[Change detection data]
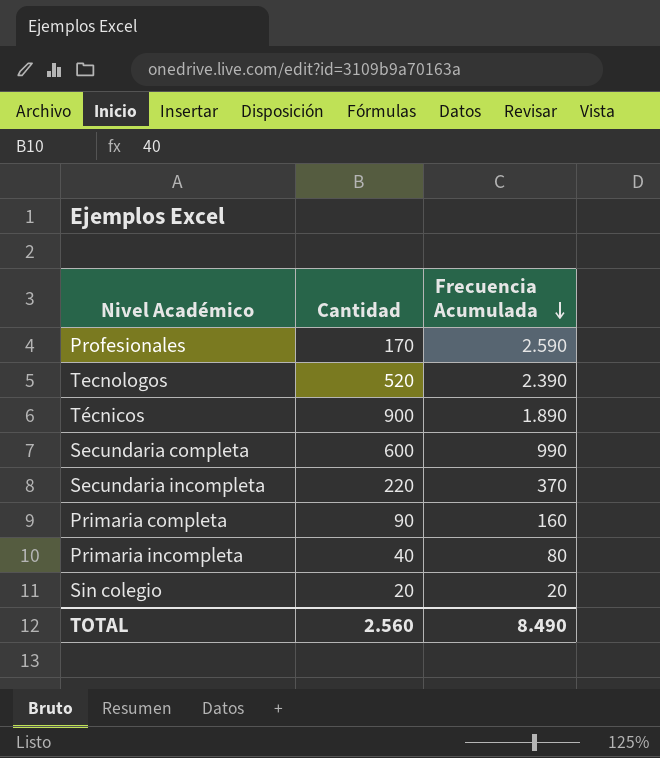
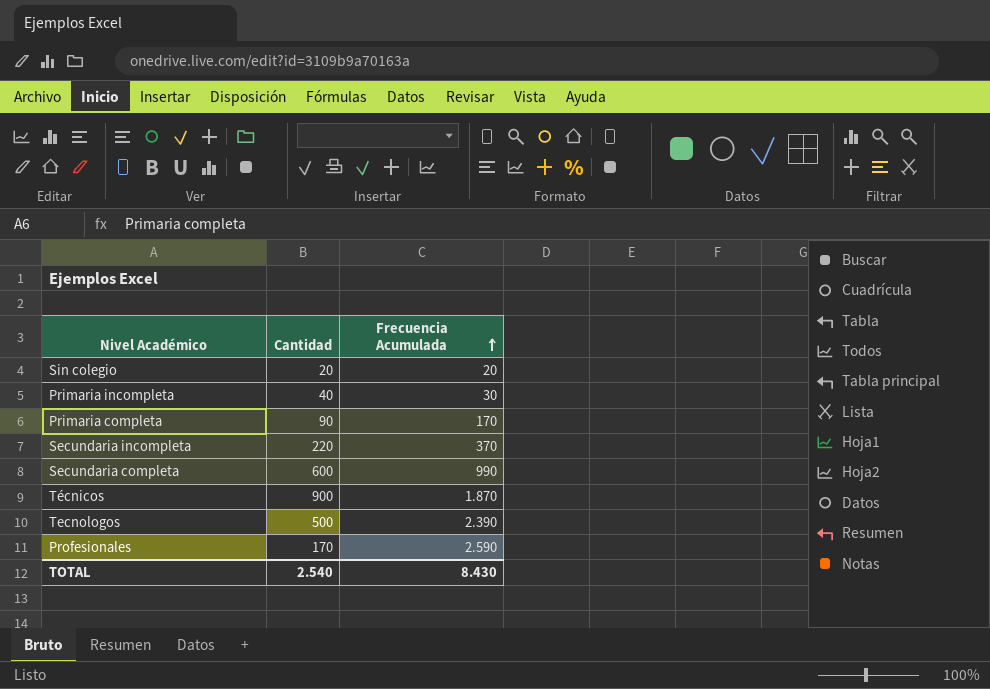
row order: Frecuencia Acumulada descending -> Frecuencia Acumulada ascending
Primaria incompleta | Frecuencia Acumulada: 80 -> 30
Primaria completa | Frecuencia Acumulada: 160 -> 170
Técnicos | Frecuencia Acumulada: 1.890 -> 1.870
Tecnologos | Cantidad: 520 -> 500
TOTAL | Cantidad: 2.560 -> 2.540
TOTAL | Frecuencia Acumulada: 8.490 -> 8.430

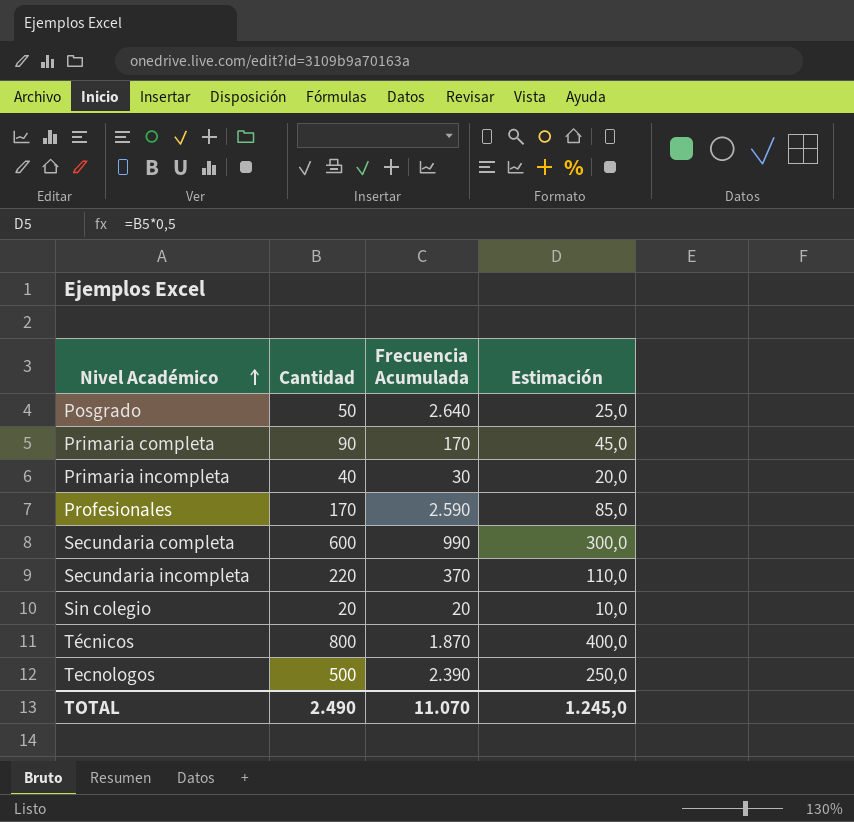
row order: Frecuencia Acumulada ascending -> Nivel Académico ascending
column Estimación | formula: none -> [Cantidad] * 0,5
row Posgrado: none -> 50 | 2.640 | 25,0
Técnicos | Cantidad: 900 -> 800
TOTAL | Cantidad: 2.540 -> 2.490
TOTAL | Frecuencia Acumulada: 8.430 -> 11.070

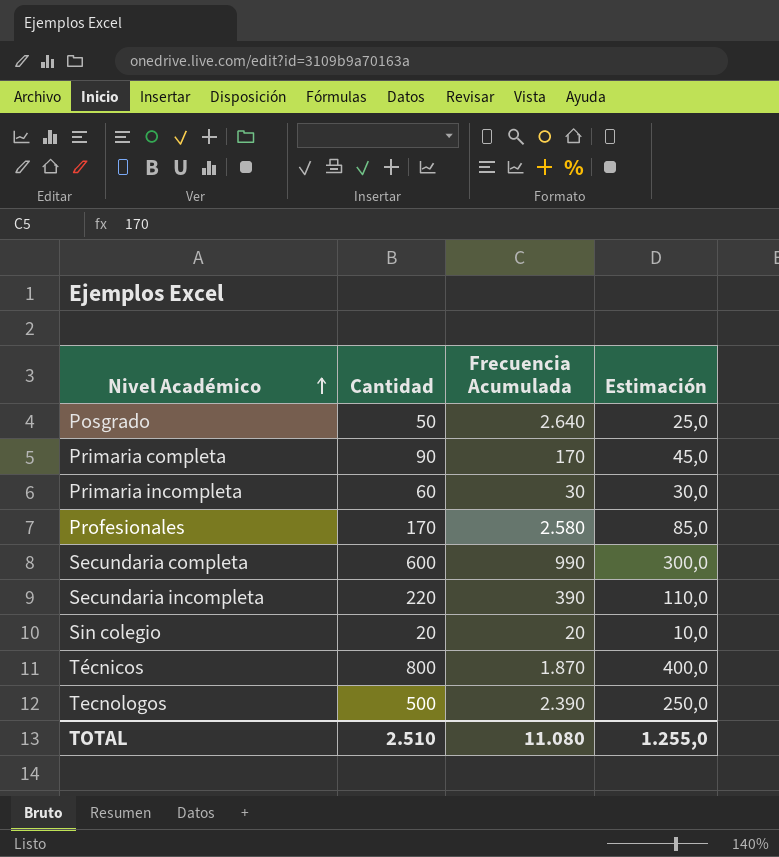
Primaria incompleta | Cantidad: 40 -> 60
Primaria incompleta | Estimación: 20,0 -> 30,0
Profesionales | Frecuencia Acumulada: 2.590 -> 2.580
Secundaria incompleta | Frecuencia Acumulada: 370 -> 390
TOTAL | Cantidad: 2.490 -> 2.510
TOTAL | Frecuencia Acumulada: 11.070 -> 11.080
TOTAL | Estimación: 1.245,0 -> 1.255,0

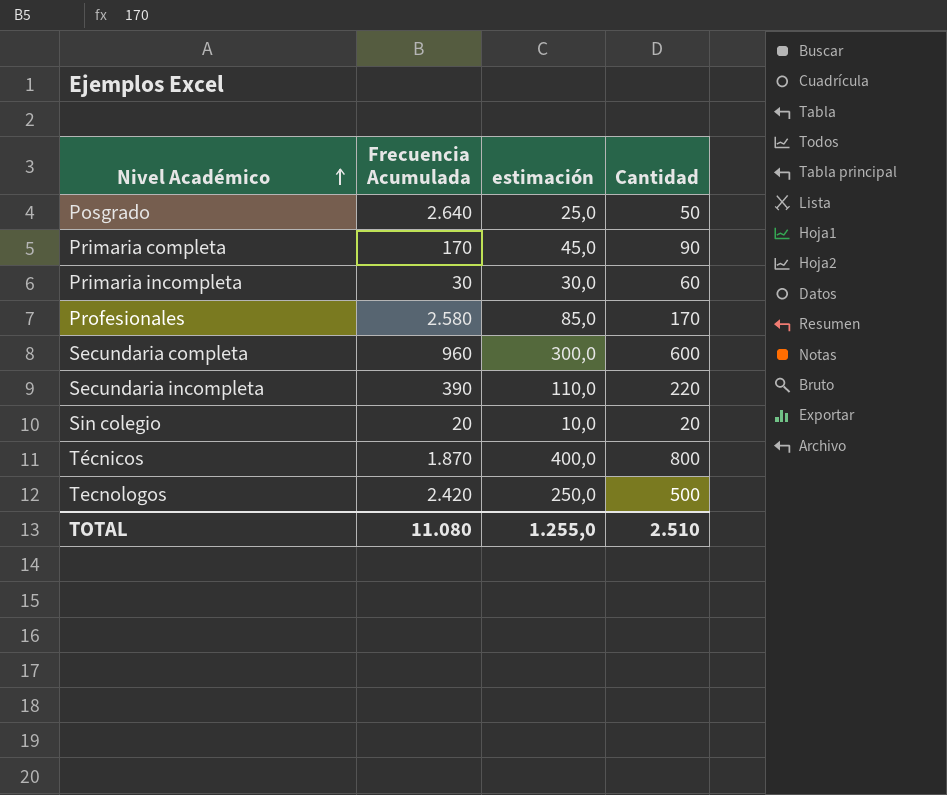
column name: Estimación -> estimación
column Cantidad | position: 2 -> 4
Secundaria completa | Frecuencia Acumulada: 990 -> 960
Tecnologos | Frecuencia Acumulada: 2.390 -> 2.420

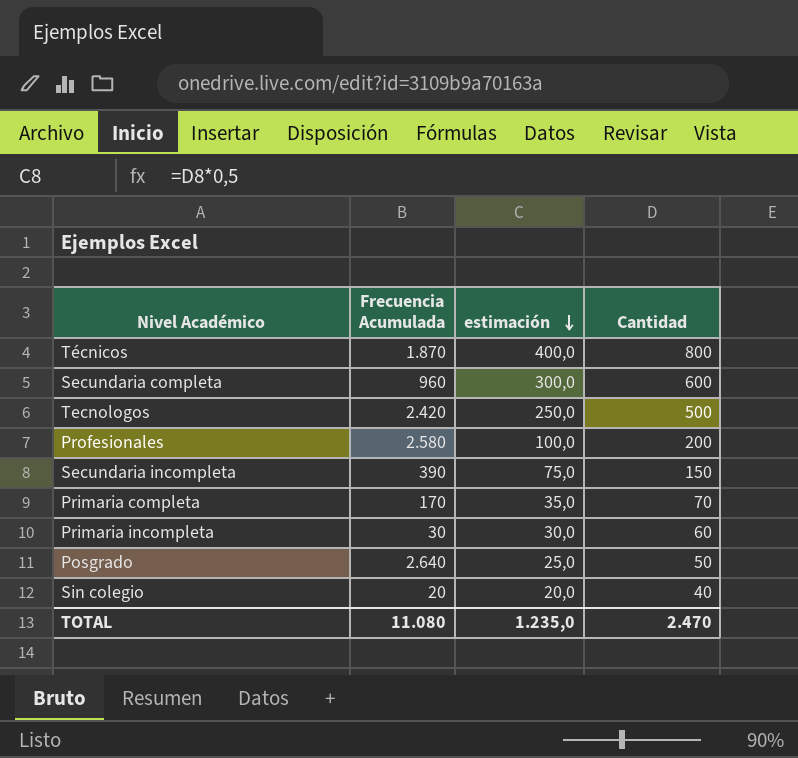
row order: Nivel Académico ascending -> estimación descending
Profesionales | estimación: 85,0 -> 100,0
Profesionales | Cantidad: 170 -> 200
Secundaria incompleta | estimación: 110,0 -> 75,0
Secundaria incompleta | Cantidad: 220 -> 150
Primaria completa | estimación: 45,0 -> 35,0
Primaria completa | Cantidad: 90 -> 70
Sin colegio | estimación: 10,0 -> 20,0
Sin colegio | Cantidad: 20 -> 40
TOTAL | estimación: 1.255,0 -> 1.235,0
TOTAL | Cantidad: 2.510 -> 2.470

--- TASK DESCRIPTION ---
Reproduce the final stretch of lines exactly: the line containing "TOTAL | Cantidad: 2.560 -> 2.540" through the last line of the data, both included. Pictures do not belong in the copy.

--- RESULT OF THE TASK ---
TOTAL | Cantidad: 2.560 -> 2.540
TOTAL | Frecuencia Acumulada: 8.490 -> 8.430

row order: Frecuencia Acumulada ascending -> Nivel Académico ascending
column Estimación | formula: none -> [Cantidad] * 0,5
row Posgrado: none -> 50 | 2.640 | 25,0
Técnicos | Cantidad: 900 -> 800
TOTAL | Cantidad: 2.540 -> 2.490
TOTAL | Frecuencia Acumulada: 8.430 -> 11.070

Primaria incompleta | Cantidad: 40 -> 60
Primaria incompleta | Estimación: 20,0 -> 30,0
Profesionales | Frecuencia Acumulada: 2.590 -> 2.580
Secundaria incompleta | Frecuencia Acumulada: 370 -> 390
TOTAL | Cantidad: 2.490 -> 2.510
TOTAL | Frecuencia Acumulada: 11.070 -> 11.080
TOTAL | Estimación: 1.245,0 -> 1.255,0

column name: Estimación -> estimación
column Cantidad | position: 2 -> 4
Secundaria completa | Frecuencia Acumulada: 990 -> 960
Tecnologos | Frecuencia Acumulada: 2.390 -> 2.420

row order: Nivel Académico ascending -> estimación descending
Profesionales | estimación: 85,0 -> 100,0
Profesionales | Cantidad: 170 -> 200
Secundaria incompleta | estimación: 110,0 -> 75,0
Secundaria incompleta | Cantidad: 220 -> 150
Primaria completa | estimación: 45,0 -> 35,0
Primaria completa | Cantidad: 90 -> 70
Sin colegio | estimación: 10,0 -> 20,0
Sin colegio | Cantidad: 20 -> 40
TOTAL | estimación: 1.255,0 -> 1.235,0
TOTAL | Cantidad: 2.510 -> 2.470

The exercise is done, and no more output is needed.